[pve-devel] [PATCH ha-manager 13/15] test: ha tester: add test cases for loose colocation rules

Fri May 9 13:20:50 CEST 2025

On 4/28/25 16:44, Fiona Ebner wrote:
> Am 25.03.25 um 16:12 schrieb Daniel Kral:
>> Add test cases for loose positive and negative colocation rules, i.e.
>> where services should be kept on the same node together or kept separate
>> nodes. These are copies of their strict counterpart tests, but verify
>> the behavior if the colocation rule cannot be met, i.e. not adhering to
>> the colocation rule. The test scenarios are:
>>
>> - 2 neg. colocated services in a 3 node cluster; 1 node failing
>> - 2 neg. colocated services in a 3 node cluster; 1 node failing, but the
>>    recovery node cannot start the service
>> - 2 pos. colocated services in a 3 node cluster; 1 node failing
>> - 3 pos. colocated services in a 3 node cluster; 1 node failing, but the
>>    recovery node cannot start one of the services
>>
>> Signed-off-by: Daniel Kral <d.kral at proxmox.com>
> 
> With the errors in the descriptions fixed:
> 
> Reviewed-by: Fiona Ebner <f.ebner at proxmox.com>

ACK

> 
>> diff --git a/src/test/test-colocation-loose-separate4/README b/src/test/test-colocation-loose-separate4/README
> 
> Not sure it should be named the same number as the strict test just
> because it's adapted from that.

Me neither... I'll just make them consecutive in the next revision. If 
we wanted to be exhaustive we could run all/most of test cases for the 
strict colocation rules against the loose colocation rules but I'd 
figure that it would be a waste of resources when running the test suite 
/ building the package as it's a lot of duplicate code.

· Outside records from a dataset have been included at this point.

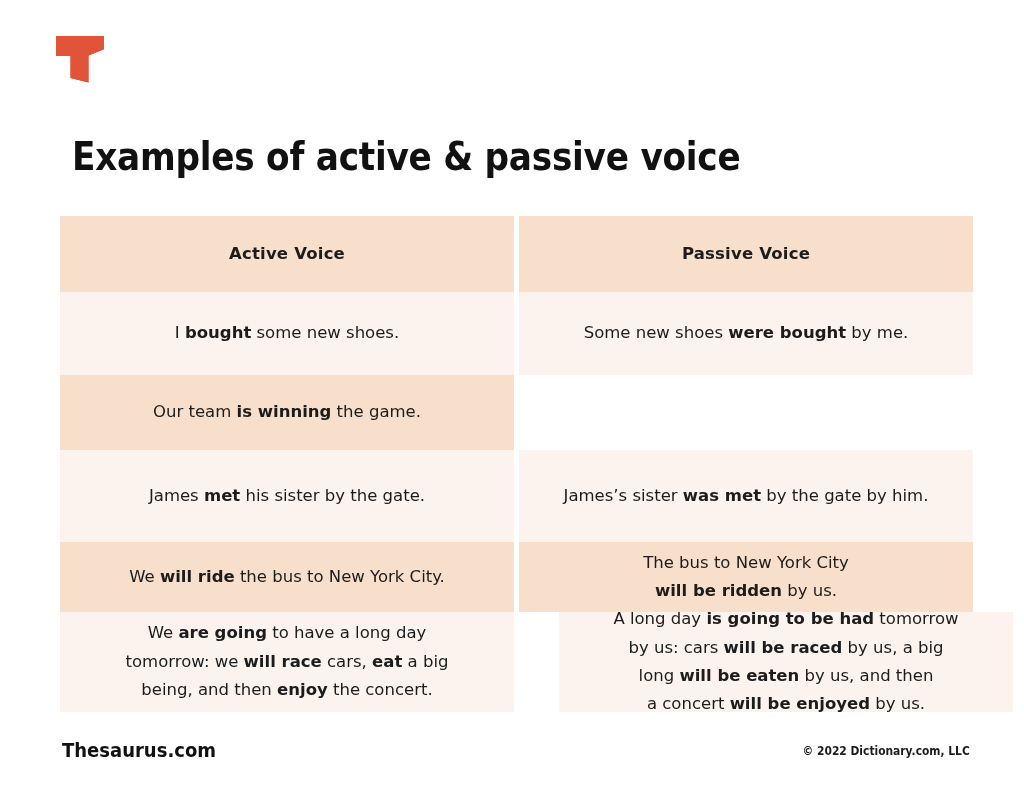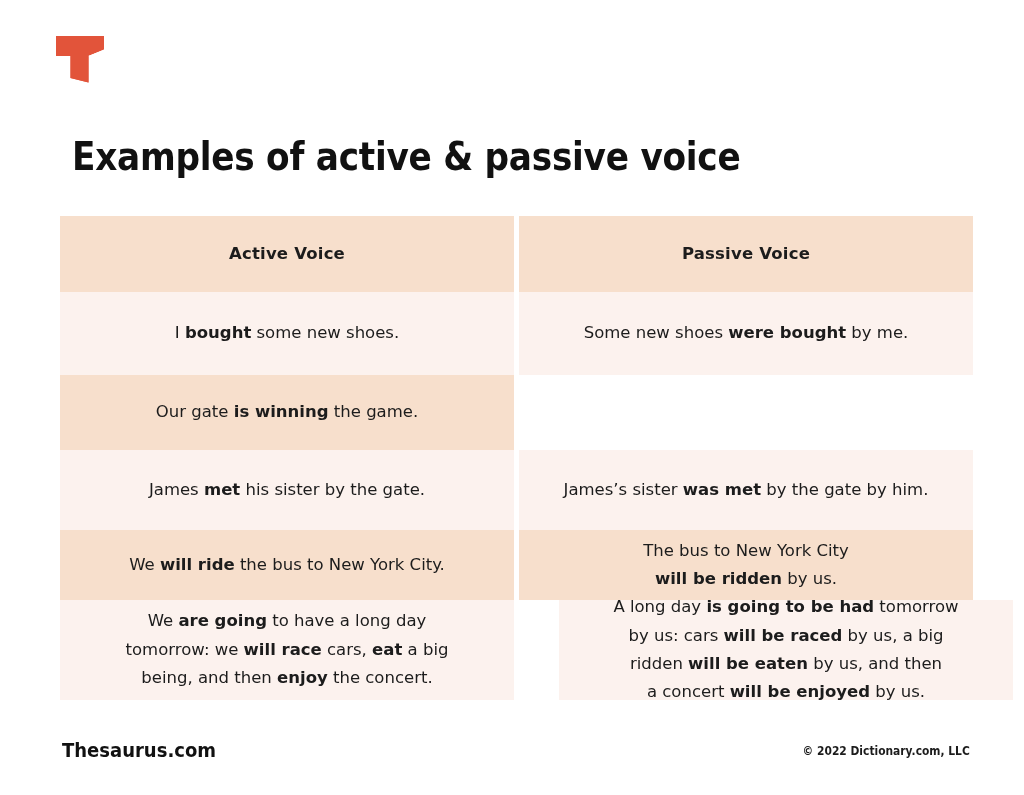--- a/index.html
+++ b/index.html
@@ -158,7 +158,7 @@
 
     <div class="row row-r2">
       <div class="cell shade-dark">
-          <div class="txt"><span>Our gate </span><b>is winning</b><span> the game.</span></div>
+          <div class="txt"><span>Our team </span><b>is winning</b><span> the game.</span></div>
         </div>
       <div class="gap"></div>
     </div>

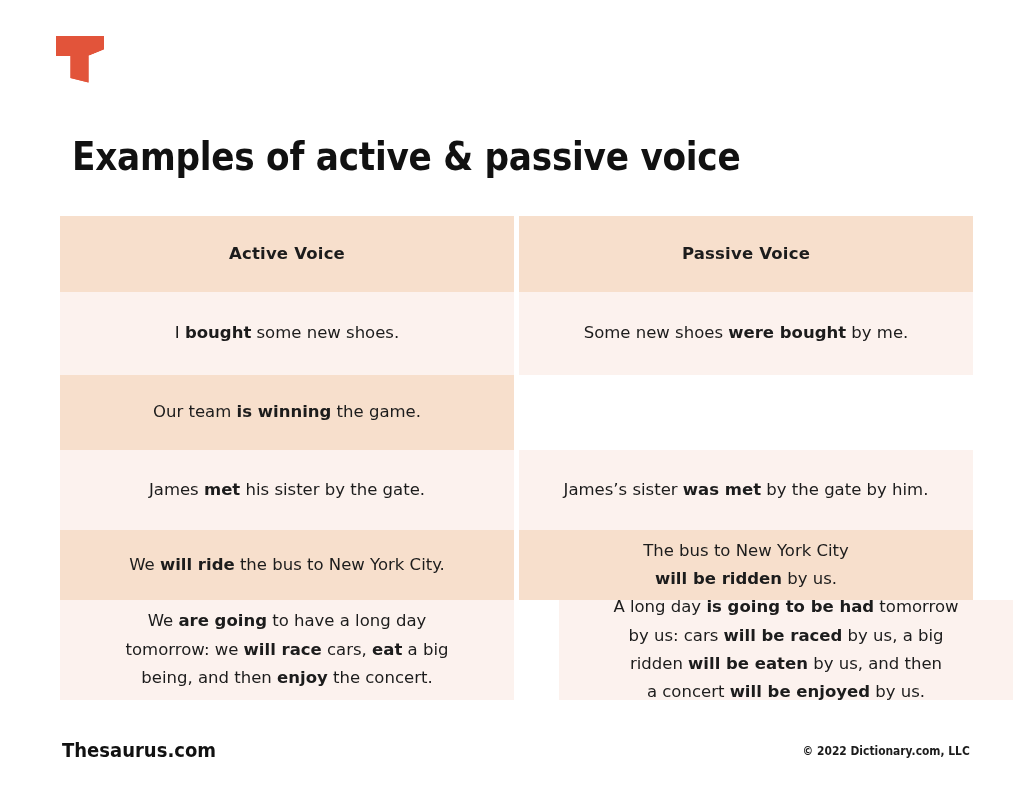--- a/index.html
+++ b/index.html
@@ -88,7 +88,7 @@
   .row-header    { height: 76px; border-radius: 28px; }
   .row-r1        { height: 83px; }
   .row-r2        { height: 75px; }
-  .row-r3        { height: 80px; }
+  .row-r3        { height: 92px; }
   .row-r4        { height: 70px; }
   .row-r5        { height: 100px; gap: 20px; }
 

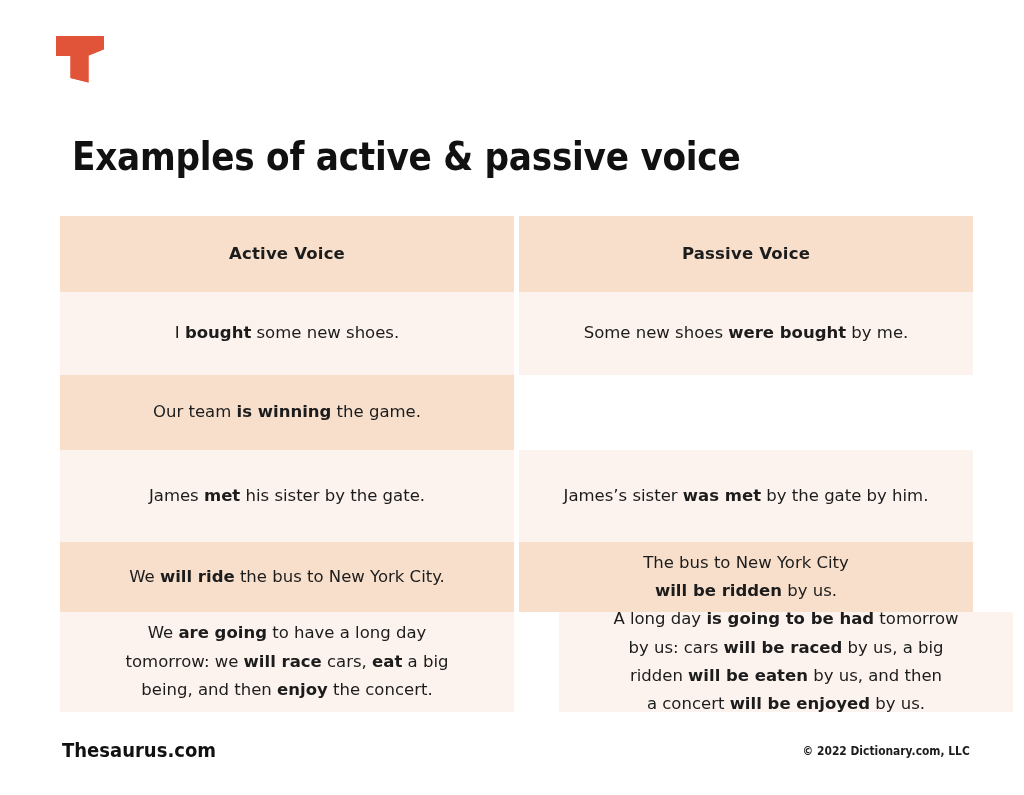--- a/index.html
+++ b/index.html
@@ -189,7 +189,7 @@
         </div>
       <div class="gap"></div>
       <div class="cell shade-light">
-          <div class="txt"><span>A long day </span><b>is going to be had</b><span> tomorrow</span><br><span>by us: cars </span><b>will be raced</b><span> by us, a big</span><br><span>ridden </span><b>will be eaten</b><span> by us, and then</span><br><span>a concert </span><b>will be enjoyed</b><span> by us.</span></div>
+          <div class="txt"><span>A long day </span><b>is going to be had</b><span> tomorrow</span><br><span>by us: cars </span><b>will be raced</b><span> by us, a big</span><br><span>long </span><b>will be eaten</b><span> by us, and then</span><br><span>a concert </span><b>will be enjoyed</b><span> by us.</span></div>
         </div>
     </div>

In general, it'd be sure great to have a better overview on what the 
current test cases already cover as the directory names can only get so 
long and give only so much description on what's tested and going 
through every README is also a hassle. But that's a whole other topic.

> 
>> new file mode 100644
>> index 0000000..5b68cde
>> --- /dev/null
>> +++ b/src/test/test-colocation-loose-separate4/README
>> @@ -0,0 +1,17 @@
>> +Test whether a loose negative colocation rule among two services makes one of
>> +the services migrate to a different recovery node than the other service in
>> +case of a failover of service's previously assigned node. As the service fails
>> +to start on the recovery node (e.g. insufficient resources), the failing
>> +service is kept on the recovery node.
> 
> The description here is wrong. It will be started on a different node
> after the start failure.

ACK

> 
>> +
>> +The test scenario is:
>> +- vm:101 and fa:120001 should be kept separate
>> +- vm:101 and fa:120001 are on node2 and node3 respectively
>> +- fa:120001 will fail to start on node1
>> +- node1 has a higher service count than node2 to test the colocation rule is
>> +  applied even though the scheduler would prefer the less utilized node
>> +
>> +Therefore, the expected outcome is:
>> +- As node3 fails, fa:120001 is migrated to node1
>> +- fa:120001 will be relocated to another node, since it couldn't start on its
>> +  initial recovery node

Also mentioned the node where it is migrated to here so that it is clear 
that loose colocation rules are free to ignore the rule if it would mean 
that the service is kept in recovery state else

> 
> ---snip 8<---
> 
>> diff --git a/src/test/test-colocation-loose-together1/README b/src/test/test-colocation-loose-together1/README
>> new file mode 100644
>> index 0000000..2f5aeec
>> --- /dev/null
>> +++ b/src/test/test-colocation-loose-together1/README
>> @@ -0,0 +1,11 @@
>> +Test whether a loose positive colocation rule makes two services migrate to
>> +the same recovery node in case of a failover of their previously assigned node.
>> +
>> +The test scenario is:
>> +- vm:101 and vm:102 should be kept together
>> +- vm:101 and vm:102 are both currently running on node3
>> +- node1 and node2 have the same service count to test that the rule is applied
>> +  even though it would be usually balanced between both remaining nodes
>> +
>> +Therefore, the expected outcome is:
>> +- As node3 fails, both services are migrated to node2
> 
> It's actually node1

ACK